For his part, Ekeh may have had a strong support system, but he also has a 100.5% GPA, scored a 2270 on the SAT, and says he takes advantage of as many extracurriculars as he can. He is the vice president on the Model UN Team, editor-in-chief of his school newspaper, and belongs to the drama club. Outside of school, he is the senior drummer at his church and director of the youth choir he founded.
Ekeh didn't always excel at school. His parents moved their family to the US from Nigeria when he was 8 years old. The oldest of five boys, he remembers asking his parents,"Why did you move us all across the Atlantic to America?"
He struggled at first with his heavy accent, trying to adjust to the new culture while holding on to his own identity and his own culture.
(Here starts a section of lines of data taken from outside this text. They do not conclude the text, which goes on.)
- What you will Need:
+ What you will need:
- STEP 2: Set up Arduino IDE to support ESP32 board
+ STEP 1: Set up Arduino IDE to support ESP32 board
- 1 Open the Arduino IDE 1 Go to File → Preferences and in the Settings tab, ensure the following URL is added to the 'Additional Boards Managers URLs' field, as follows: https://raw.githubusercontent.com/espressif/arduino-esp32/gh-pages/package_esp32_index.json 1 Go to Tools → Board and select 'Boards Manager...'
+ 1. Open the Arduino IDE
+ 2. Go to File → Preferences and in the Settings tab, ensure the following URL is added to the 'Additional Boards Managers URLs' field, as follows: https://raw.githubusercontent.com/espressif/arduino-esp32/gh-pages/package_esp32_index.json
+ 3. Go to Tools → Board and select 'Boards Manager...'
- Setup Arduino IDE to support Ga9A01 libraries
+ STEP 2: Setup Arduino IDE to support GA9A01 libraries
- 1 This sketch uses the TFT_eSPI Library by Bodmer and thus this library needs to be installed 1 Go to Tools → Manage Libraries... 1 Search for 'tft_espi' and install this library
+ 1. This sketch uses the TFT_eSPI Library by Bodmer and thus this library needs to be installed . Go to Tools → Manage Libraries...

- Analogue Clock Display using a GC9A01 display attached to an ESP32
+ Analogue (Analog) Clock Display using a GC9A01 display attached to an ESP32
He learned to persevere and become successful through the example of his parents, whom he says never let obstacles get in their way.
It's that attitude that Ekeh credits with his successes in college acceptances.
He's leaning towards Yale at the moment, but has a few more schools to visit before he officially decides.
As for the major he will pursue, he is very interested in neurobiology but isn't making any promises.
"I'm definitely interested in science, but I feel like I'm going to be the kid that wants to be a neurosurgeon when he grows up and then goes to college and finds out that he wants to be a senator," he said, laughing.
Ekeh has until May 1 to decide between eight Ivy League schools, plus his other acceptances of MIT, Johns Hopkins, Vanderbilt, NYU, and SUNY Stony Brook.